Now each of your \(x\) and \(y\) values has been converted from its original form into the number of standard deviations above or below the mean. This is often called standarization. By doing this, we have put both variables on the same scale and have removed whatever original units they were measured in (in our case, years of age and crimes per 100,000).

The third step is to to multiply each standardized value of \(x\) by each standardized value of \(y\).

product <- diffx.sd*diffy.sd

Why do we do this? First consider this scatterplot of our standardized \(x\) and \(y\):

Figure 3.16: Where a point falls in the four quadrants of this scatterplot indicate whether it provides evidence for a positive or negative relationship.

Points shown in blue have either both positive or both negative \(x\) and \(y\) values. When you take the product of these two numbers, you will get a positive product. This is evidence of a positive relationship. Points shown in red have one positive and one negative \(x\) and \(y\) value. When you take the product of these two numbers, you will get a negative product. This is evidence of a negative relationship.

The final step is to add up all this evidence of a positive and negative relationship and divide by the number of observations (minus one).

sum(product)/(length(product)-1)
[1] -0.3784346

This final value is our correlation coefficient. We could have also calculated it by using the cor command:

cor(crimes$median_age, crimes$violent_rate)
[1] -0.3784346

How do we interpret this correlation coefficient? It turns out the correlation coefficient r has some really nice properties. First, the sign of r indicates the direction of the relationship. If r is positive, the association is positive. If r is negative, the association is negative. if r is zero, there is no association.

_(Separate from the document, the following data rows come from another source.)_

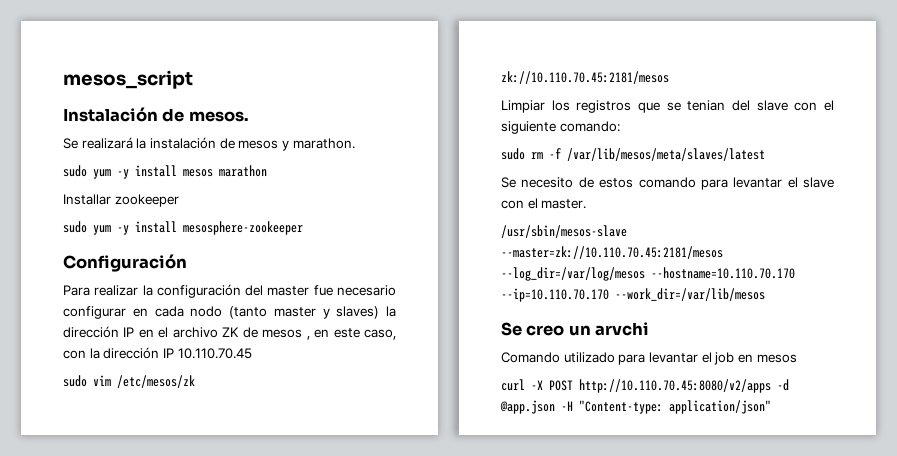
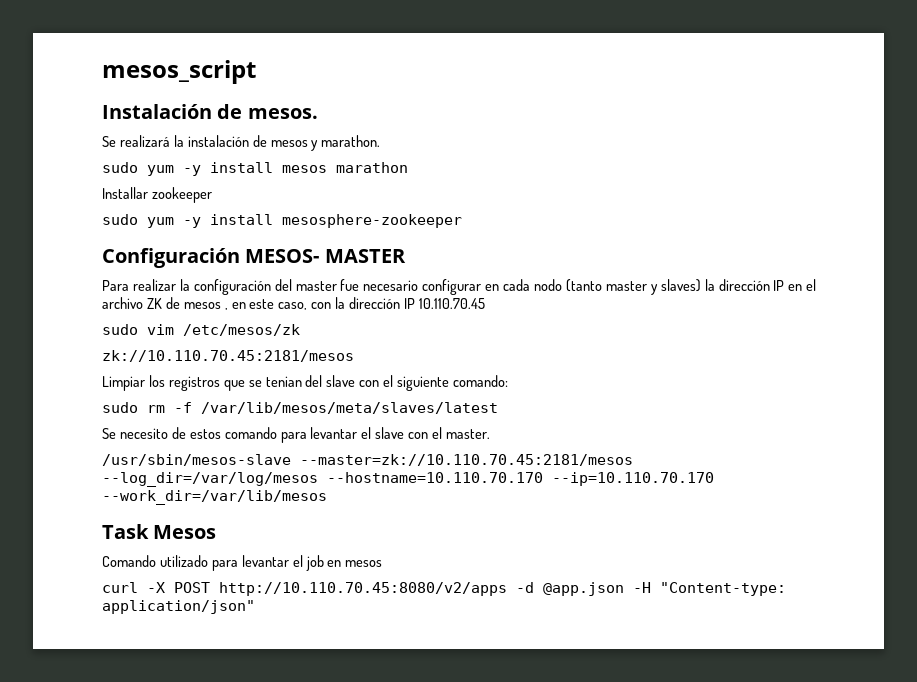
- Configuración
+ Configuración MESOS- MASTER
- Se creo un arvchi
+ Task Mesos

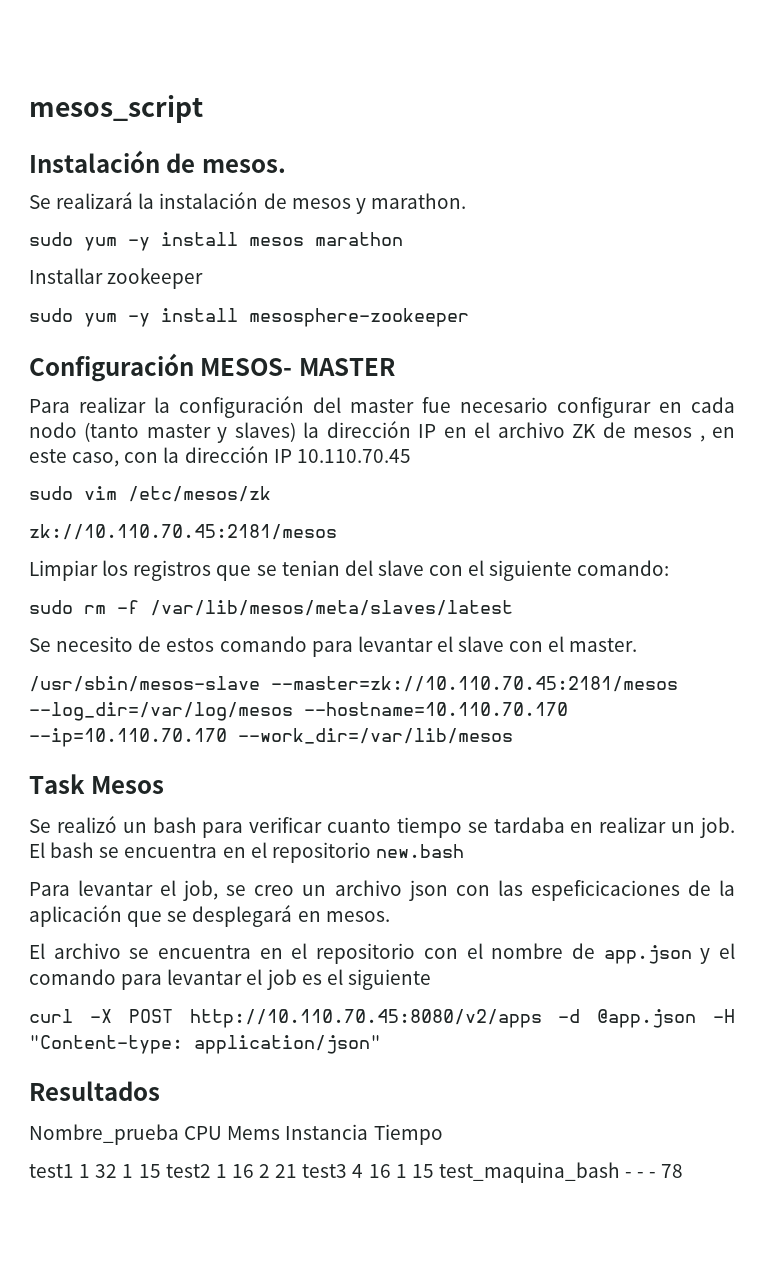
- Comando utilizado para levantar el job en mesos
+ Se realizó un bash para verificar cuanto tiempo se tardaba en realizar un job. El bash se encuentra en el repositorio new.bash
+ Para levantar el job, se creo un archivo json con las espeficicaciones de la aplicación que se desplegará en mesos.
+ El archivo se encuentra en el repositorio con el nombre de app.json y el comando para levantar el job es el siguiente
+ Resultados
+ Nombre_prueba CPU Mems Instancia Tiempo
+ test1 1 32 1 15 test2 1 16 2 21 test3 4 16 1 15 test_maquina_bash - - - 78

Second, r has a maximum value of 1 and a minimum value of -1. These cases will only happen if the points line up exactly on a straight line, which never happens with social science data. However, it gives us some benchmark to measure the strength of our relationship. Figure 3.17 shows simulated scatterplots with different r in order to help you get a sense of the strength of association for different values of r.

Figure 3.17: Strength of association for various values of the correlation coefficient, based on simulated data.

In Figure 3.17, I am only showing you positive relationships, but remember that the same thing happens in reverse when r is negative. A more negative value of r in dicates a stronger relationship than a less negative value of r. An r of -1 fits a perfect straight line of a negative relationship. So, the absolute value of r is what matters in establishing the strength of the relationship.

Third, r is a unitless measure of association. It can be compared across different variables and different datasets in order to make a comparison of the strength of association. For example, the correlation coefficient between unemployment and violent crimes is 0.53. Thus, violent crimes are more strongly correlated with unemployment than with median age (0.53>0.38). The association between median age and property crimes is -0.49, so median age is more strongly related to property crimes than violent crimes (0.49>0.38).

There are also some important cautions when using the correlation coefficient. First, the correlation coefficient will only give a proper measure of association when the underlying relationship is linear. If there is a non-linear (curved) relationship, then r will not correctly estimate the association. Second, the correlation coefficient can be affected by outliers. We will explore this issue of outliers and influential points more in later chapters.